Articles

Event Hub Troubleshooting

When creating an Azure Event Hub, chances are there will be no errors. This is not always a good thing, as it may mean that the errors exist but do not appear. Maybe the event hub is sending data, but the data cannot be read by a stream analytics job. Maybe the event hub really is working, but nothing appears in the dashboard. If any of these problems sound familiar, this post should help.

Testing the Event Hub

If you don’t have a source of data, like a raspberry pi or a sensor sending data, you can use this guide to create a C# program to send data to your event hub. Chances are though, this code is going to have to be modified even more than the instructions indicate, because the data sent is not in JSON. While it is not a requirement that data sent to the event hub be in JSON, if you want to read it with stream analytics that is one of the acceptable formats needed.
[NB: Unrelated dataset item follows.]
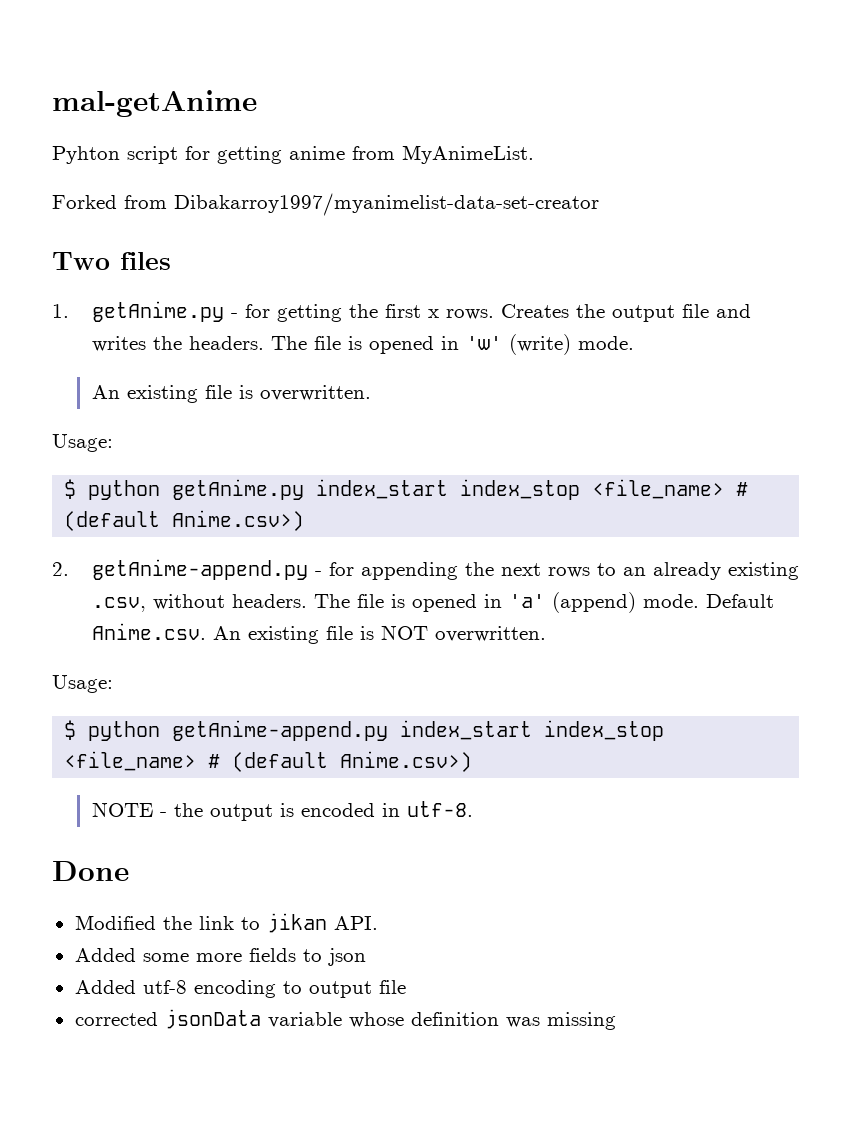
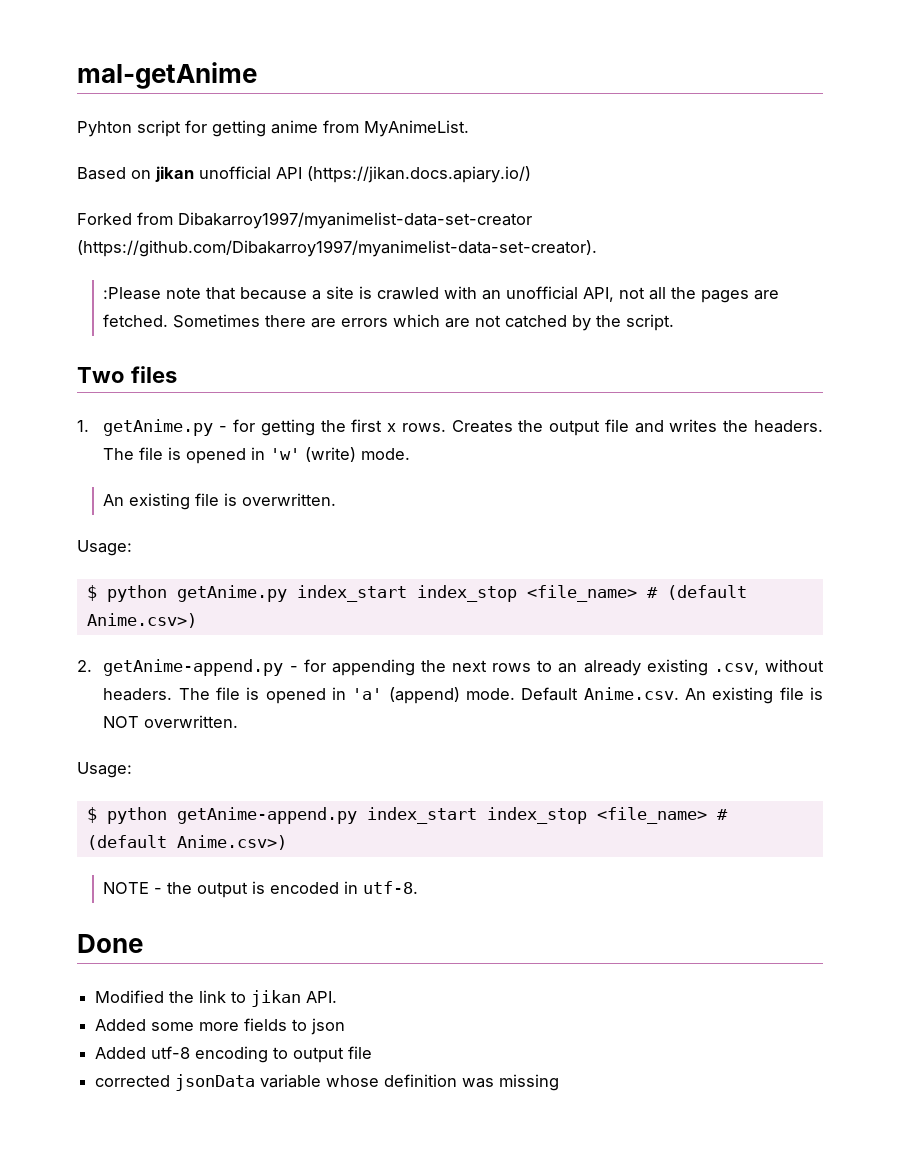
[52,193,599,216] Forked from Dibakarroy1997/myanimelist-data-set-creator -> [77,166,531,183] [77,212,532,229] [77,240,597,257] [103,286,780,303] [103,314,675,331] Based on jikan unofficial API (https://jikan.docs.apiary.io/) // Forked from Dibakarroy1997/myanimelist-data-set-creator (https://github.com/Dibakarroy1997/myanimelist-data-set-creator). // :Please note that because a site is crawled with an unofficial API, not all the pages are fetched. Sometimes there are errors which are not catched by the script.

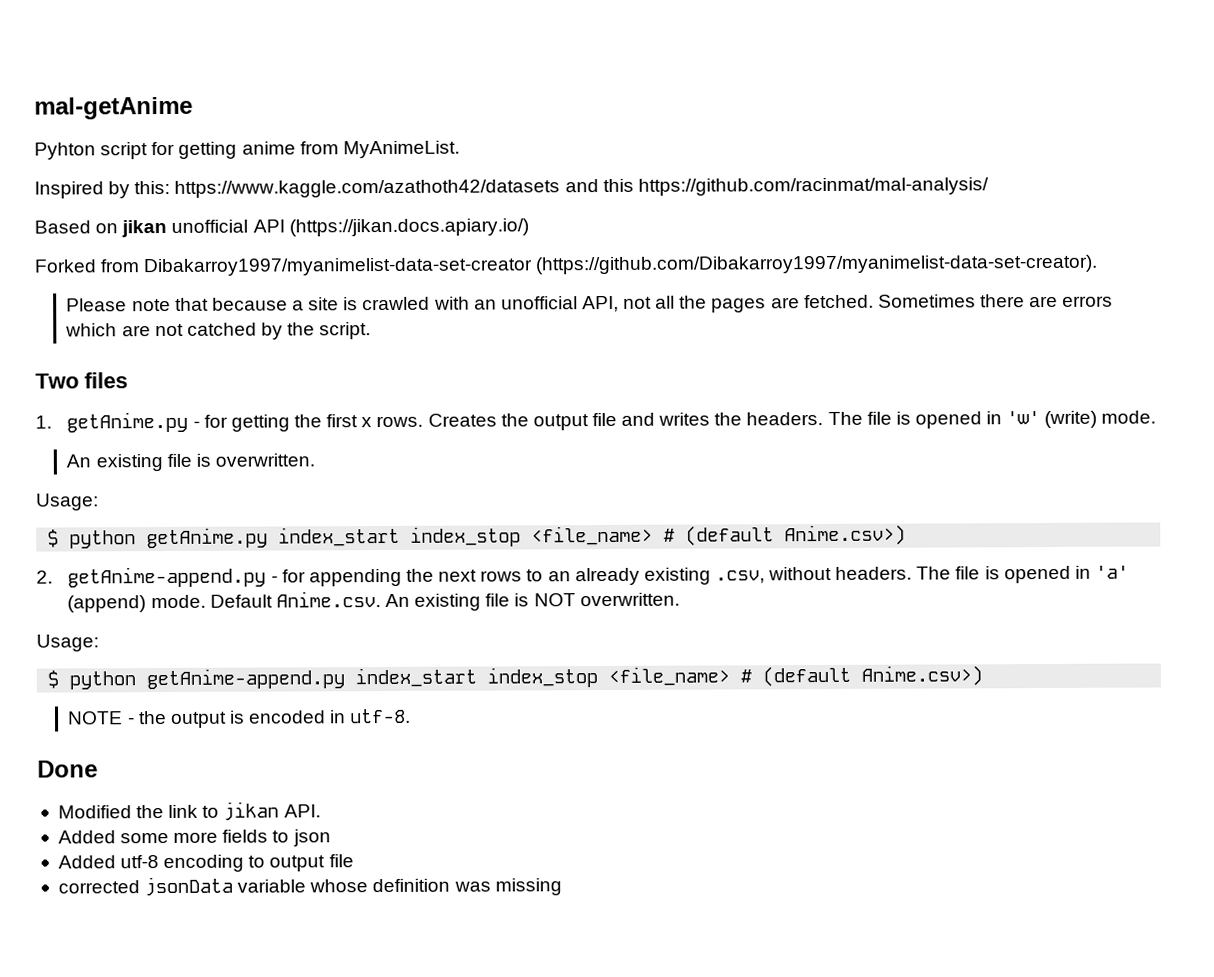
(469, 128) none -> [34,177,989,199] // Inspired by this: https://www.kaggle.com/azathoth42/datasets and this https://github.com/racinmat/mal-analysis/
[103,287,162,300] :Please -> [66,298,128,312] Please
If you are using the code provided and you want to insert a record into a database field input01, the message needs to be changed to the following to add the double-quotes and brackets required by JSON.
var message = "{'input01':\"" + Guid.NewGuid().ToString()   + "\"}";

Validating the Event Hubs Receive Messages

To ensure that the event hub is actually receiving data, validation can only be done in the old Azure portal. The service bus icon is two down from the HDInsight elephant. Double-clicking on the service bus namespace will bring up the a list of event hubs. Double-clicking on that will show this screen. This screen picture was taken roughly at 7:10. How many messages are there at 7:00? None.

eventhubbefore

This screen print was taken at 7:17. Notice anything different about the message count at 7:00?

eventhubafter

Oh look, there are 144 Messages which came in between 7:00 and 7:05. This means that everything really was working, I just needed to wait to see them appear. The wait time tends to vary from 10-20 minutes. Perhaps nothing is wrong. Lucky if this is you as you can stop reading

Stream Analytics with Event Hubs

If you are using an event hub to pass data to a stream analytics job, step one, make sure the stream analytics job is started. Created does not mean started as it should say Running as shown in the clip below.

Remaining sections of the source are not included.